Let me say first that Veterans Affairs Canada does not prescribe or authorize marijuana or any medications. What we do is fund treatments, and we fund marijuana to a certain extent. Before, Veterans Affairs Canada was funding up to 10 grams per day of marijuana for an individual. That amount will be cut down based on the amount that's funded—not Veterans Affairs. If a family physician, for example, is authorizing the marijuana and feels strongly that this person needs more than three grams, he or she needs to consult a specialist physician on the reason that the person is receiving the marijuana, and do another assessment and say, yes, this person needs more than three grams a day.

4:20 p.m.

Conservative

John Brassard Conservative Barrie—Innisfil, ON

I'm aware of the process. I'm asking whether, as the chief of psychiatry, you were consulted on this decision. Were you consulted on this decision to reduce it from 10 grams to three grams?

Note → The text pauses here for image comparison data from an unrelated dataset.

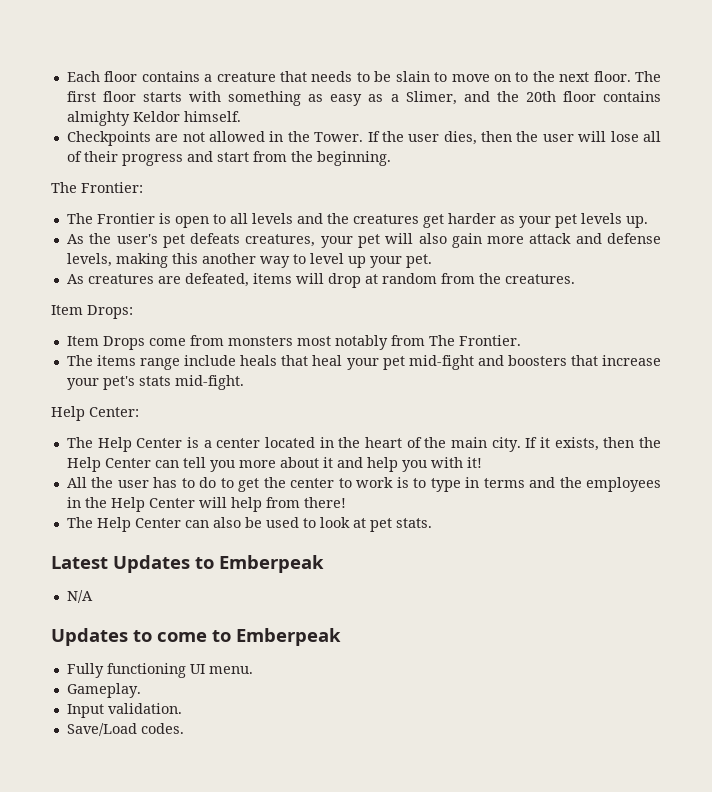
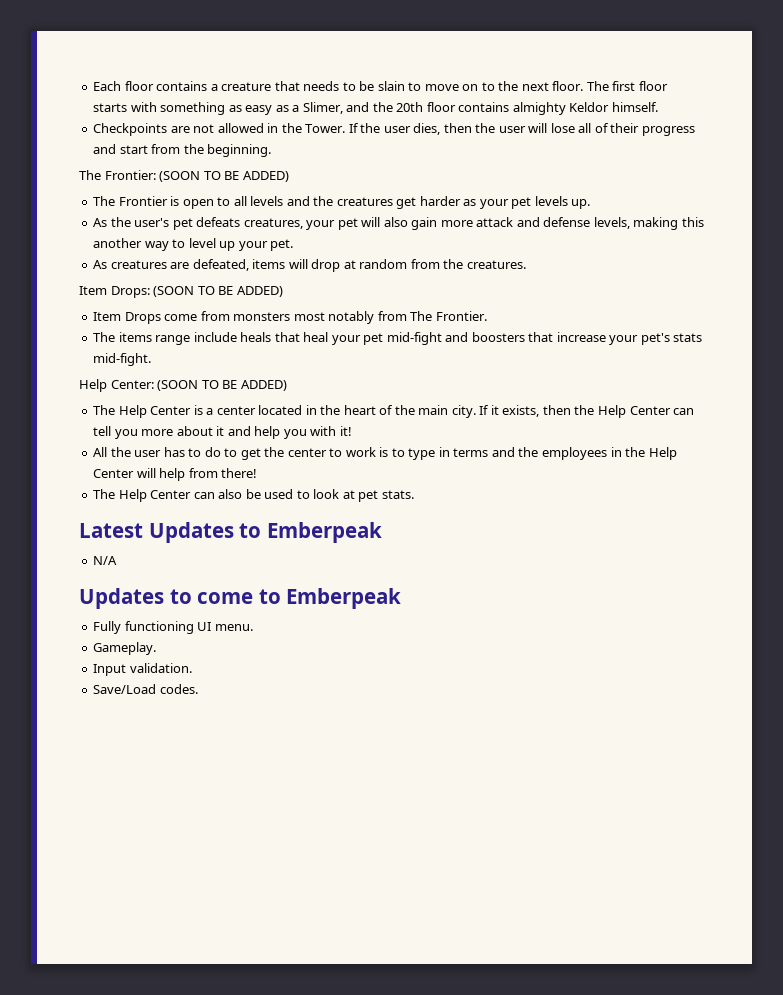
- The Frontier:
+ The Frontier: (SOON TO BE ADDED)
- Item Drops:
+ Item Drops: (SOON TO BE ADDED)
- Help Center:
+ Help Center: (SOON TO BE ADDED)

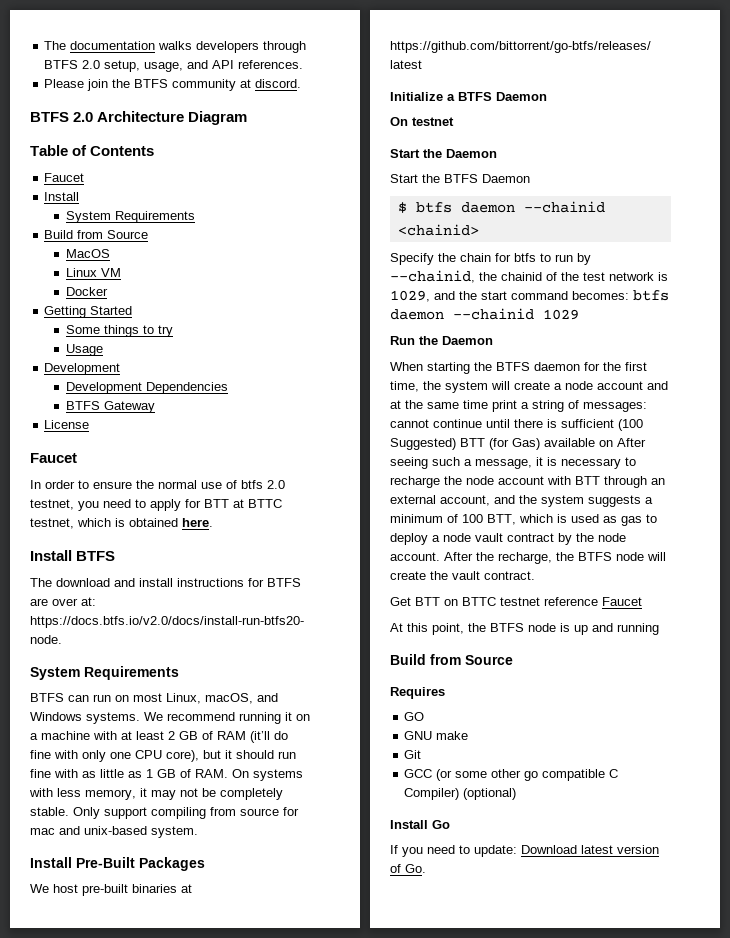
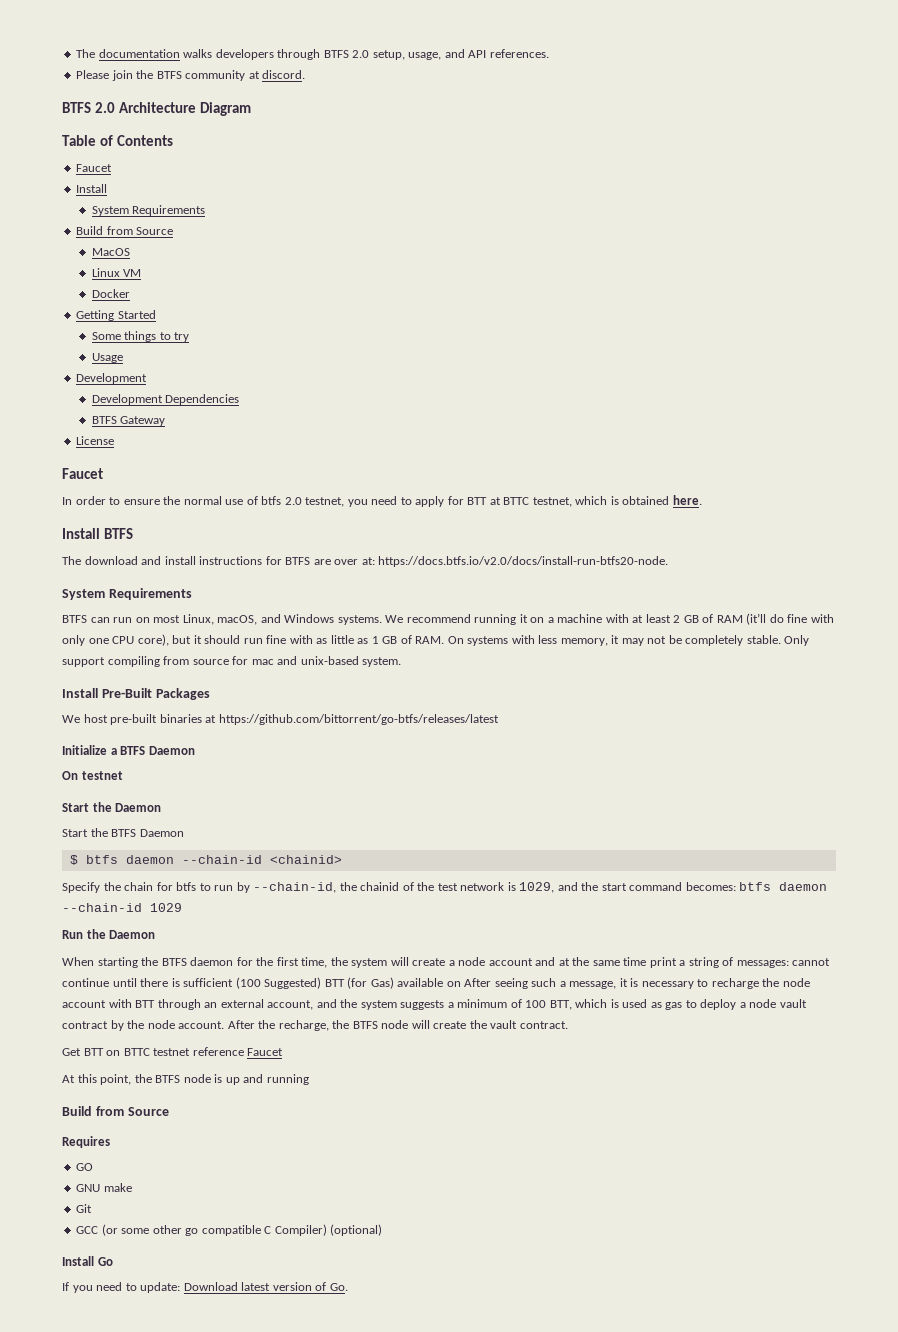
- $ btfs daemon --chainid <chainid>
+ $ btfs daemon --chain-id <chainid>
- Specify the chain for btfs to run by --chainid, the chainid of the test network is 1029, and the start command becomes: btfs daemon --chainid 1029
+ Specify the chain for btfs to run by --chain-id, the chainid of the test network is 1029, and the start command becomes: btfs daemon --chain-id 1029

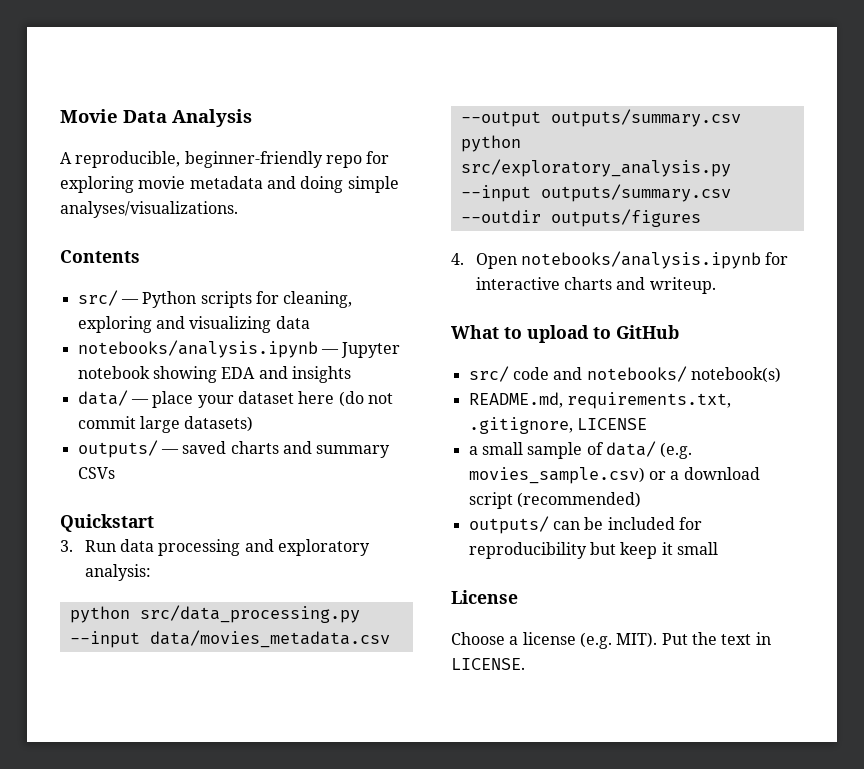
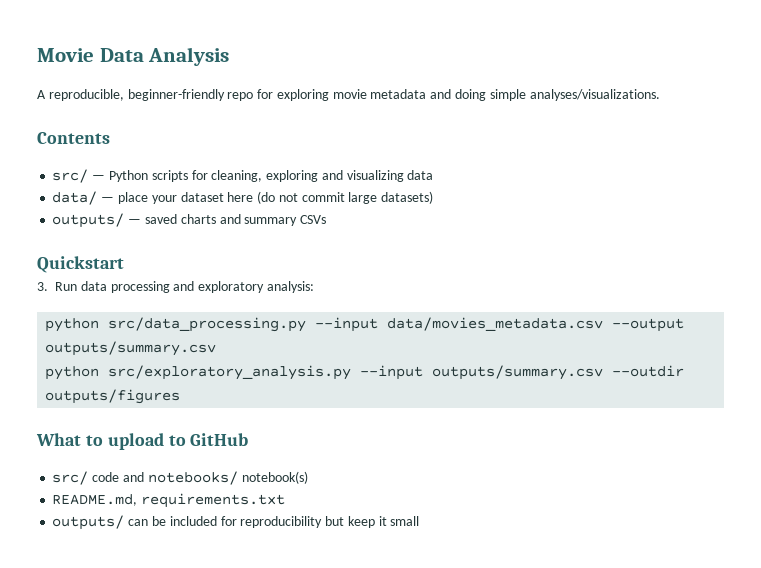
- notebooks/analysis.ipynb — Jupyter notebook showing EDA and insights
- 4. Open notebooks/analysis.ipynb for interactive charts and writeup.
- README.md, requirements.txt, .gitignore, LICENSE
- a small sample of data/ (e.g. movies_sample.csv) or a download script (recommended)
+ README.md, requirements.txt
- License
- Choose a license (e.g. MIT). Put the text in LICENSE.

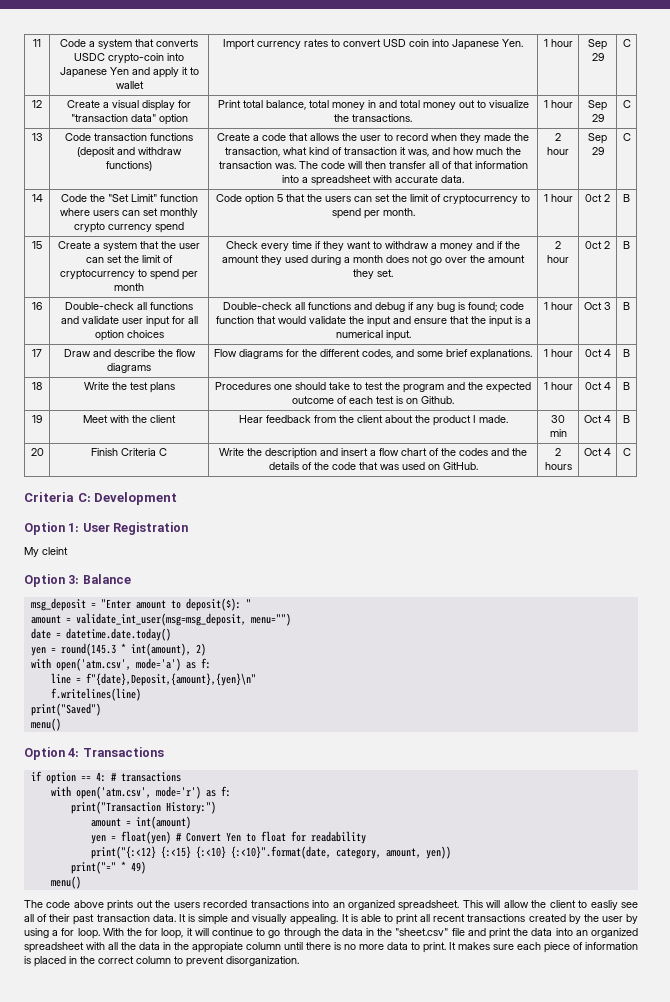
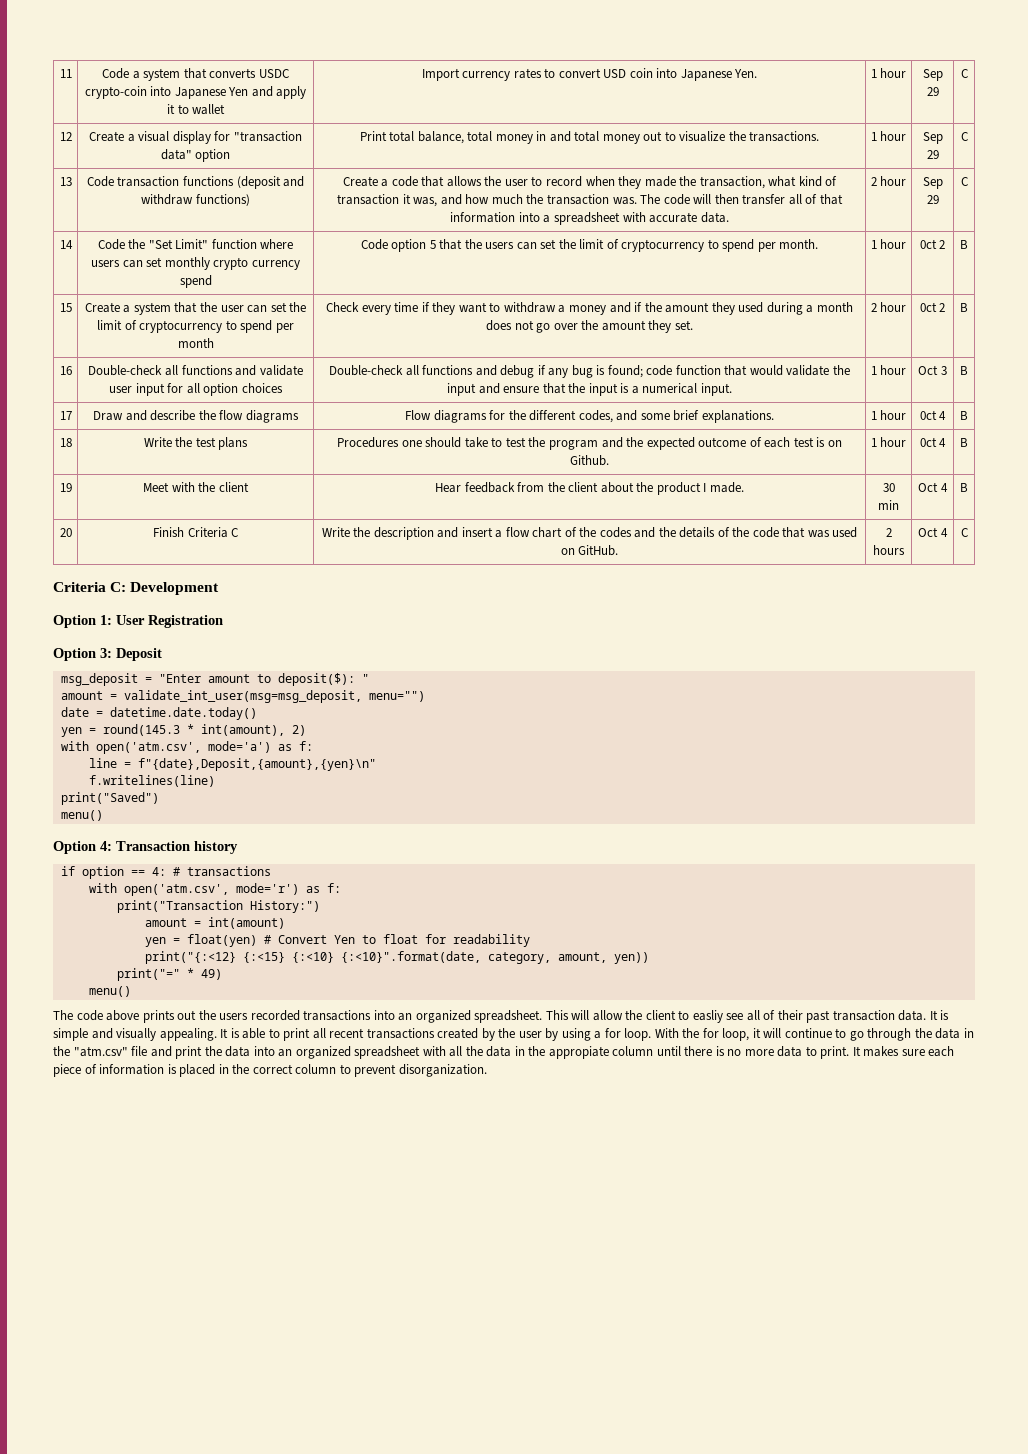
- My cleint
- Option 3: Balance
+ Option 3: Deposit
- Option 4: Transactions
+ Option 4: Transaction history
- With the for loop, it will continue to go through the data in the "sheet.csv" file and print the data into an organized spreadsheet with all the data in the appropiate column until there is no more data to print.
+ With the for loop, it will continue to go through the data in the "atm.csv" file and print the data into an organized spreadsheet with all the data in the appropiate column until there is no more data to print.

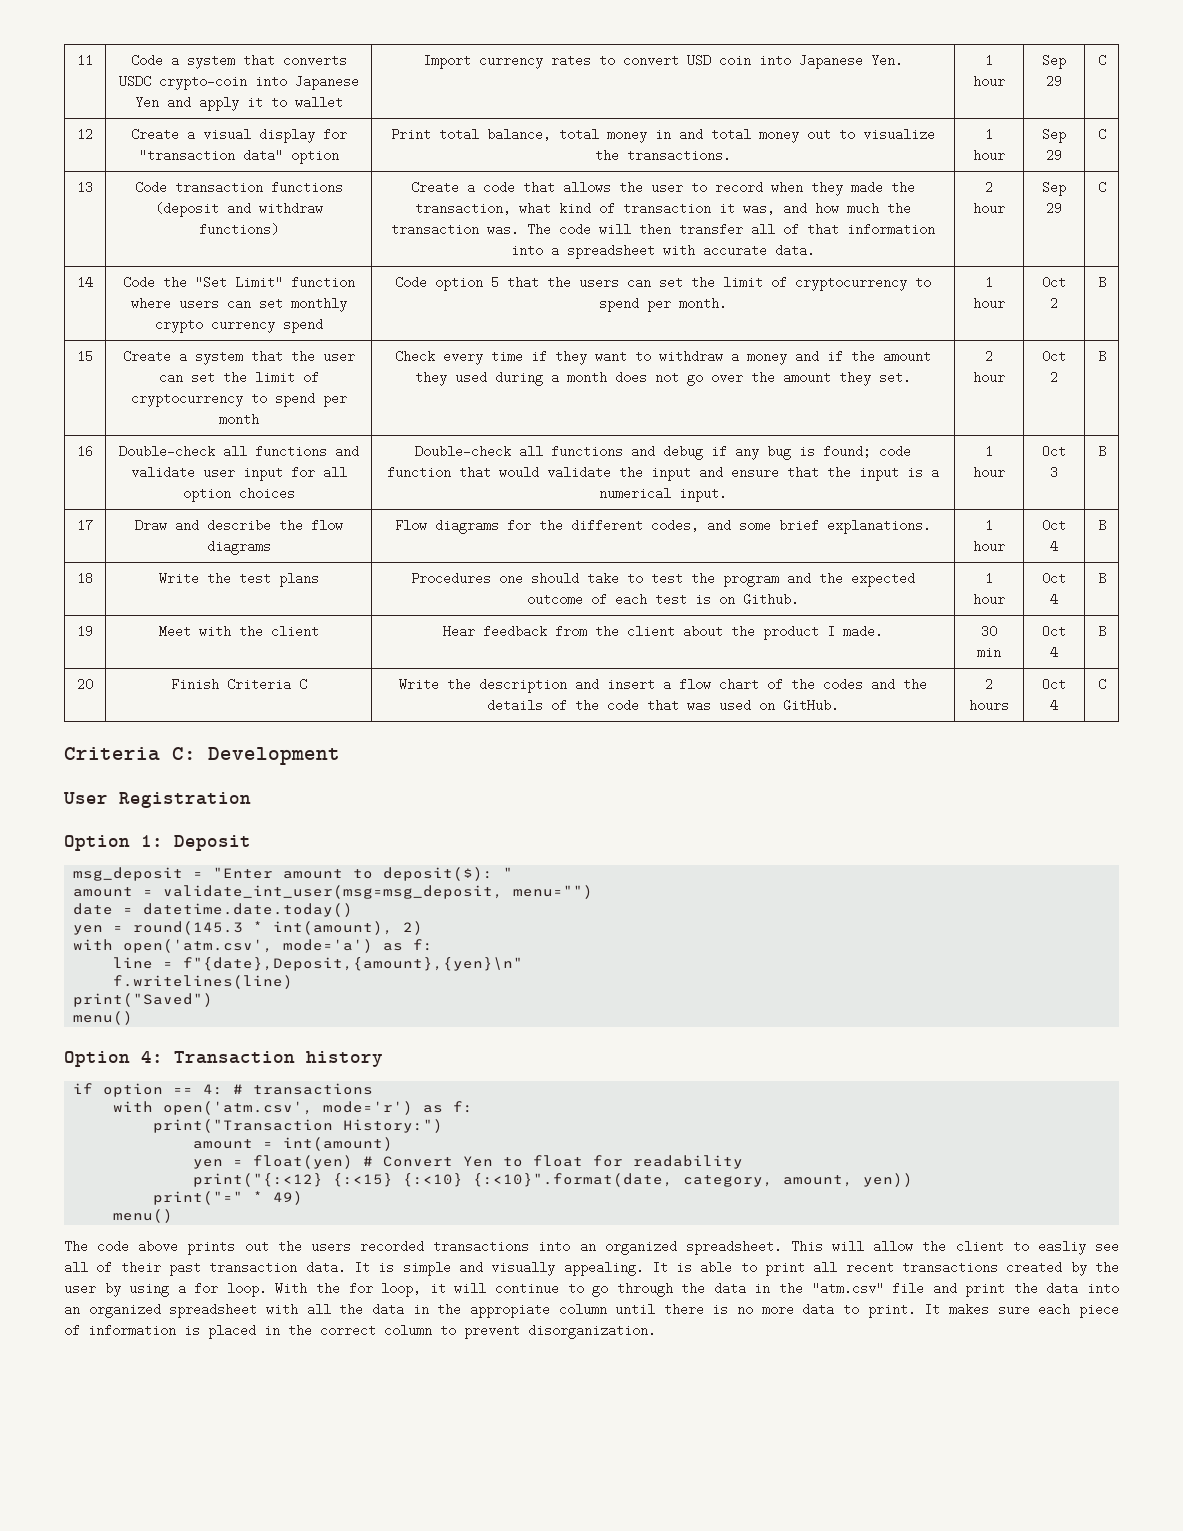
- Option 1: User Registration
+ User Registration
- Option 3: Deposit
+ Option 1: Deposit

The reason I'm asking is that we had the minister here, who said he had consulted broadly with a wide range of professionals. As the chief of psychiatry, were you consulted on this decision?

4:20 p.m.

Chief of Psychiatry, Health Professionals Division, Department of Veterans Affairs

Dr. Alexandra Heber

This decision was actually made before I started working for Veterans Affairs Canada, but I know the people who sat on the expert panel who were consulted. They included—

4:20 p.m.

Conservative

John Brassard Conservative Barrie—Innisfil, ON

Your predecessor?

4:20 p.m.

Chief of Psychiatry, Health Professionals Division, Department of Veterans Affairs

Dr. Alexandra Heber

I had no predecessor. These were experts in using marijuana for medical purposes.

4:20 p.m.

Liberal

The Chair Liberal Neil Ellis

Thank you.

Mr. Eyolfson.

4:20 p.m.

Liberal

Doug Eyolfson Liberal Charleswood—St. James—Assiniboia—Headingley, MB

Thank you for coming.

Dr. Heber, I have a bit of a bias on this particular issue. I'm an RCMP brat.

We have been talking about the Canadian Forces members and their suicide rate. I know the numbers are probably smaller, just from the fact of the number of members who have served, but how did the suicide rates among RCMP veterans compare with Canadian Forces veterans?